DATA UNDER STUDY below:
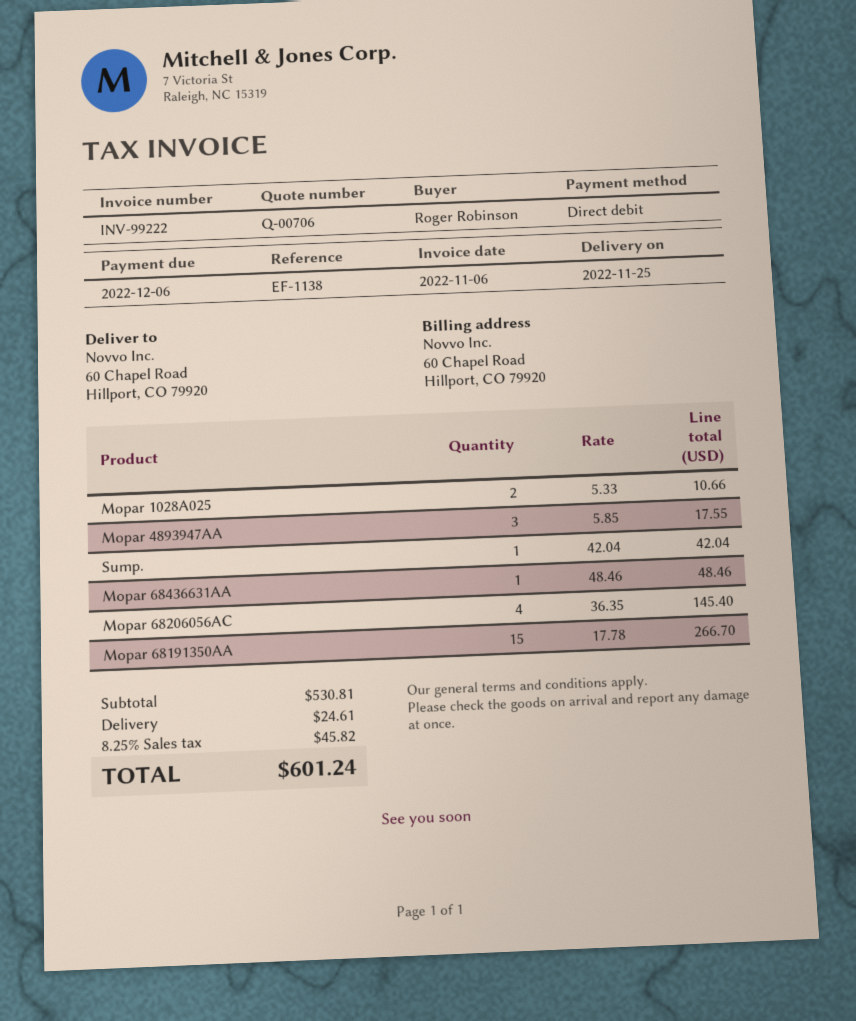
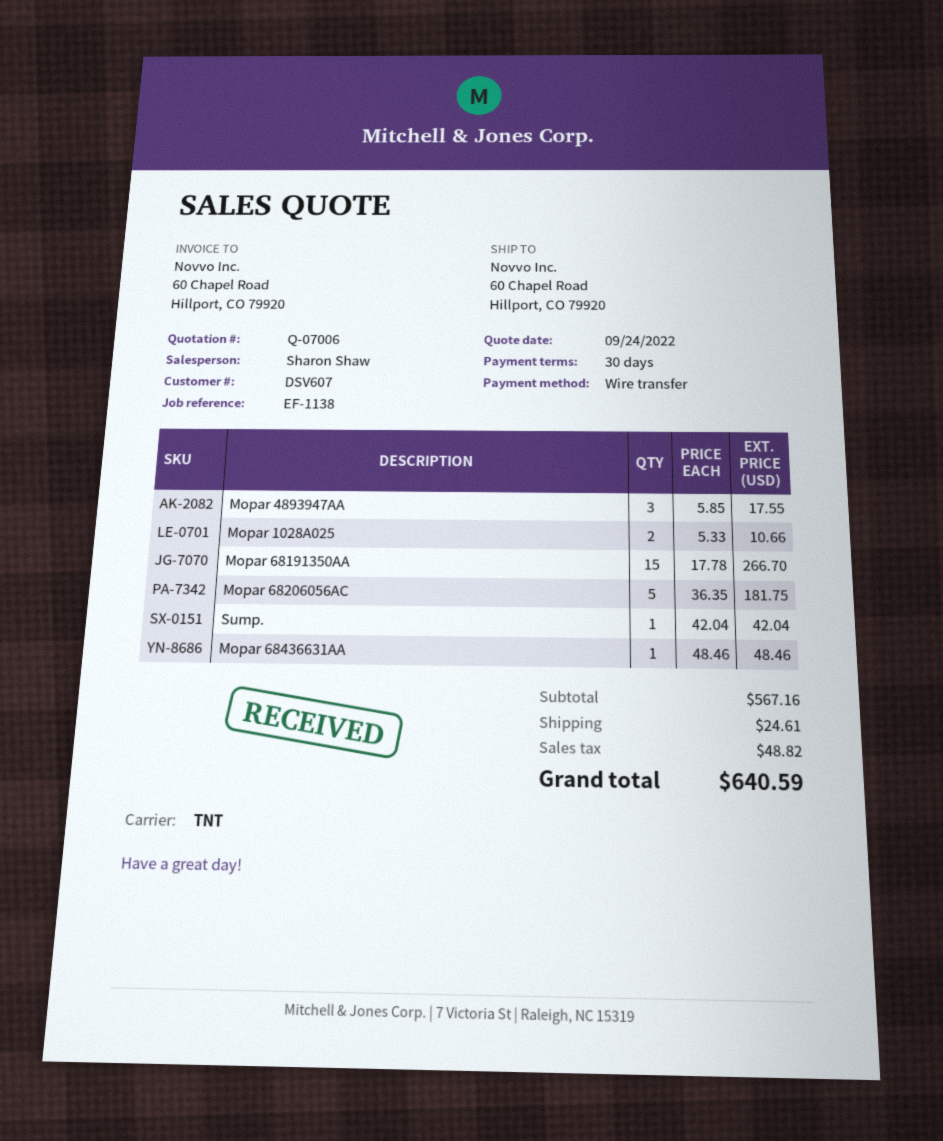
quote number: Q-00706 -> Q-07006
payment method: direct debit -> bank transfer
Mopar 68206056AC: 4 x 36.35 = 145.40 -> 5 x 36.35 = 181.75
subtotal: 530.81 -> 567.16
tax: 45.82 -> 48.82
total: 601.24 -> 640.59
End of DATA UNDER STUDY.
*WORK INSTRUCTIONS*
With the line containing "Mopar 68206056AC: 4" as the start and the last line of the material above as the end, copy that run of lines exactly, both ends included, and nothing more.

*YOUR SOLUTION*
Mopar 68206056AC: 4 x 36.35 = 145.40 -> 5 x 36.35 = 181.75
subtotal: 530.81 -> 567.16
tax: 45.82 -> 48.82
total: 601.24 -> 640.59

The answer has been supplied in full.